[[ Given records, beginning ]]
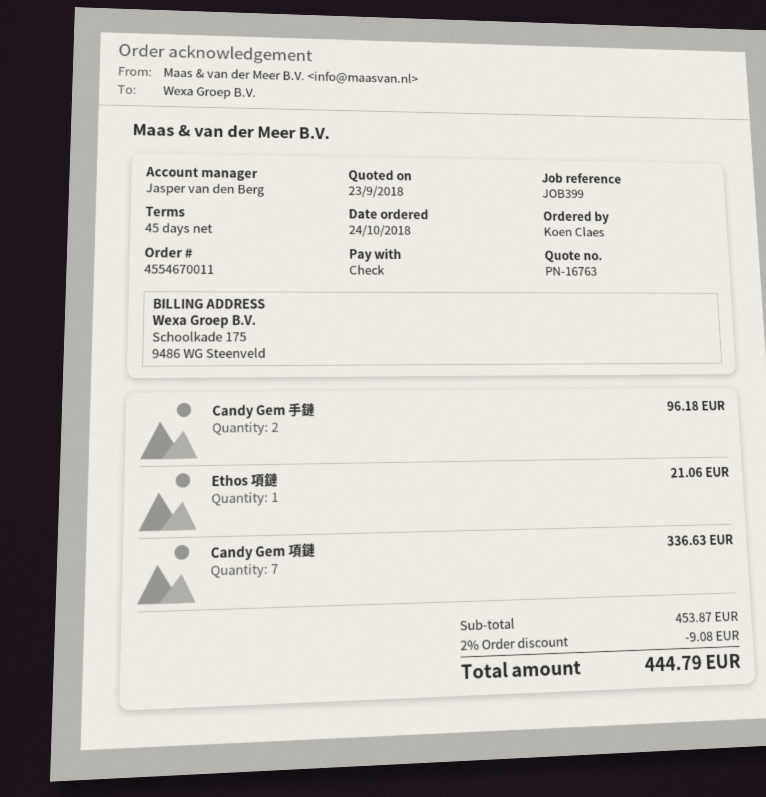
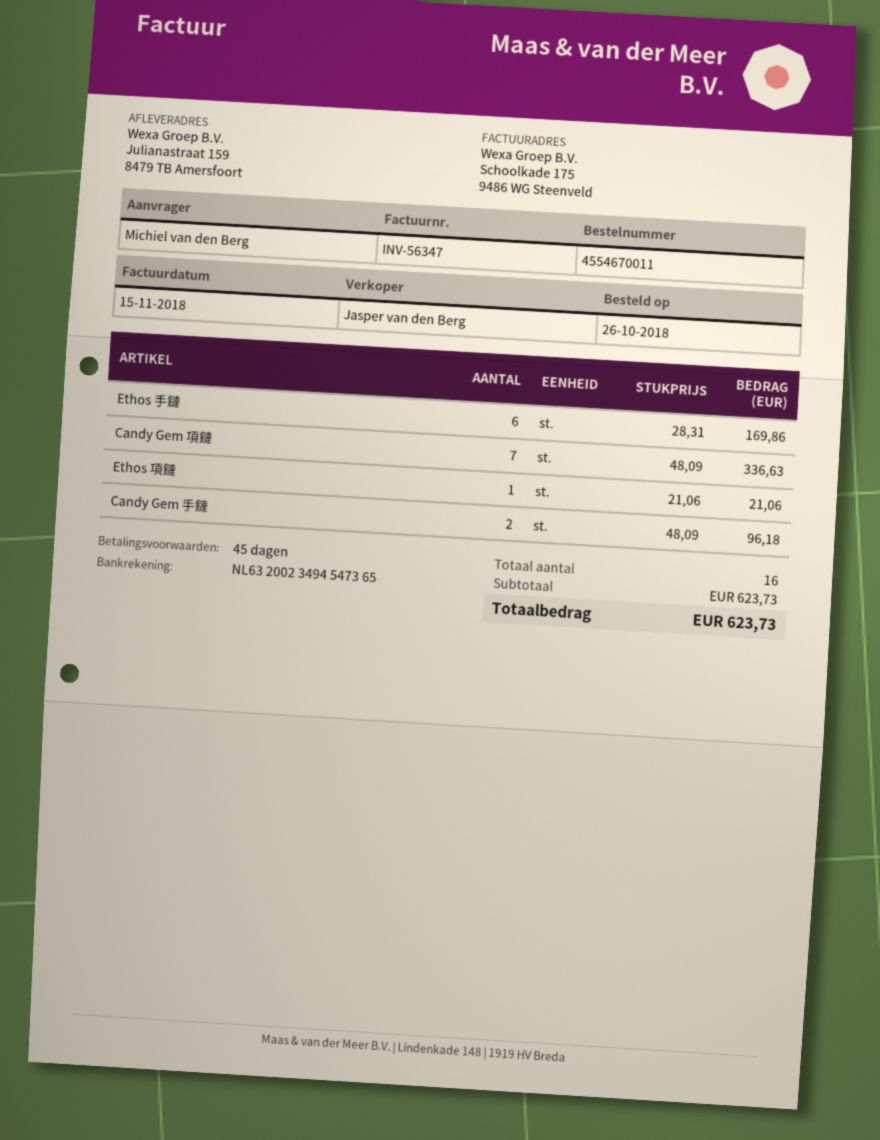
order date: 2018-10-24 -> 2018-10-26
ordered by: Koen Claes -> Michiel van den Berg
Ethos 手鏈: none -> 6 for 169.86
subtotal: 453.87 -> 623.73
discount: 2% = 9.08 -> none
total: 444.79 -> 623.73

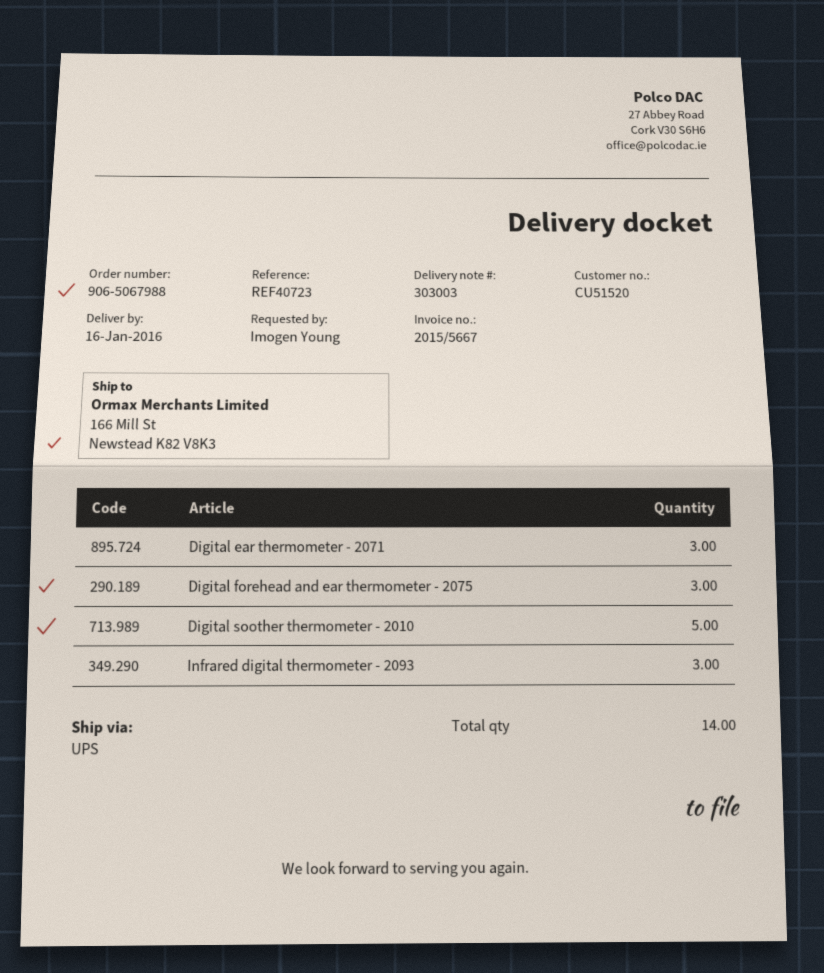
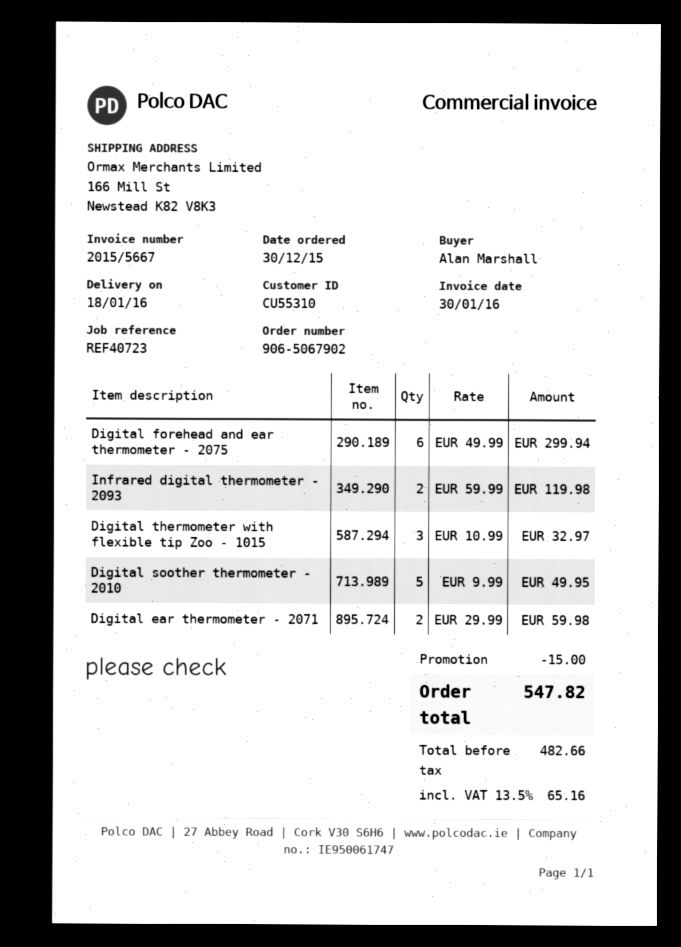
order number: 906-5067988 -> 906-5067902
delivery date: 2016-01-16 -> 2016-01-18
customer number: CU51520 -> CU55310
ordered by: Imogen Young -> Alan Marshall
Digital ear thermometer - 2071: 3 -> 2
Digital forehead and ear thermometer - 2075: 3 -> 6
Infrared digital thermometer - 2093: 3 -> 2
Digital thermometer with flexible tip Zoo - 1015: none -> 3

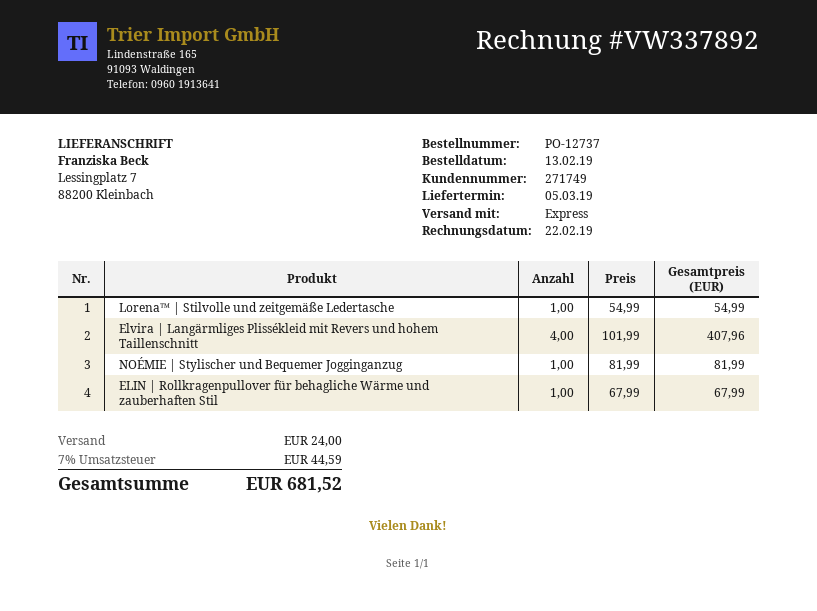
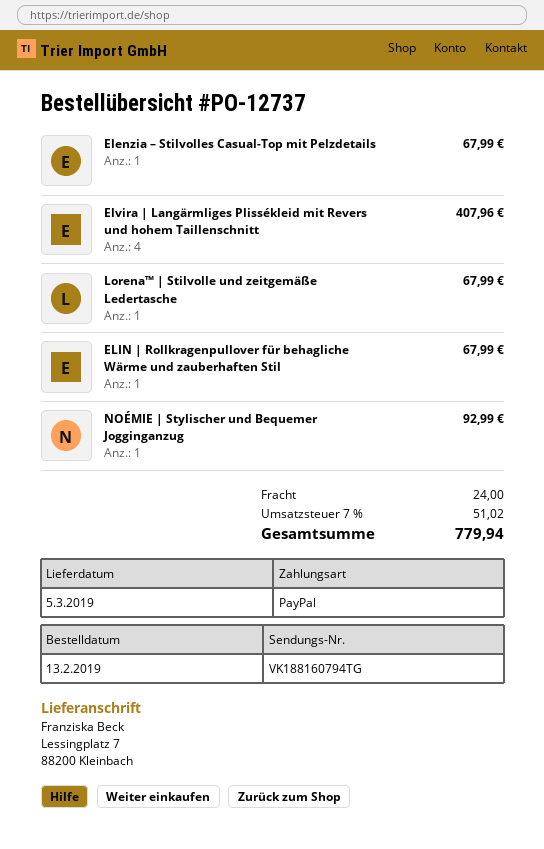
Lorena™ | Stilvolle und zeitgemäße Ledertasche: 1 for 54.99 -> 1 for 67.99
NOÉMIE | Stylischer und Bequemer Jogginganzug: 1 for 81.99 -> 1 for 92.99
Elenzia – Stilvolles Casual-Top mit Pelzdetails: none -> 1 for 67.99
tax: 7% = 44.59 -> 7% = 51.02
total: 681.52 -> 779.94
[[ Given records, end ]]
What the task asks | Exactly as written above, print every line of the data but not its pictures.

Exercise output |
order date: 2018-10-24 -> 2018-10-26
ordered by: Koen Claes -> Michiel van den Berg
Ethos 手鏈: none -> 6 for 169.86
subtotal: 453.87 -> 623.73
discount: 2% = 9.08 -> none
total: 444.79 -> 623.73

order number: 906-5067988 -> 906-5067902
delivery date: 2016-01-16 -> 2016-01-18
customer number: CU51520 -> CU55310
ordered by: Imogen Young -> Alan Marshall
Digital ear thermometer - 2071: 3 -> 2
Digital forehead and ear thermometer - 2075: 3 -> 6
Infrared digital thermometer - 2093: 3 -> 2
Digital thermometer with flexible tip Zoo - 1015: none -> 3

Lorena™ | Stilvolle und zeitgemäße Ledertasche: 1 for 54.99 -> 1 for 67.99
NOÉMIE | Stylischer und Bequemer Jogginganzug: 1 for 81.99 -> 1 for 92.99
Elenzia – Stilvolles Casual-Top mit Pelzdetails: none -> 1 for 67.99
tax: 7% = 44.59 -> 7% = 51.02
total: 681.52 -> 779.94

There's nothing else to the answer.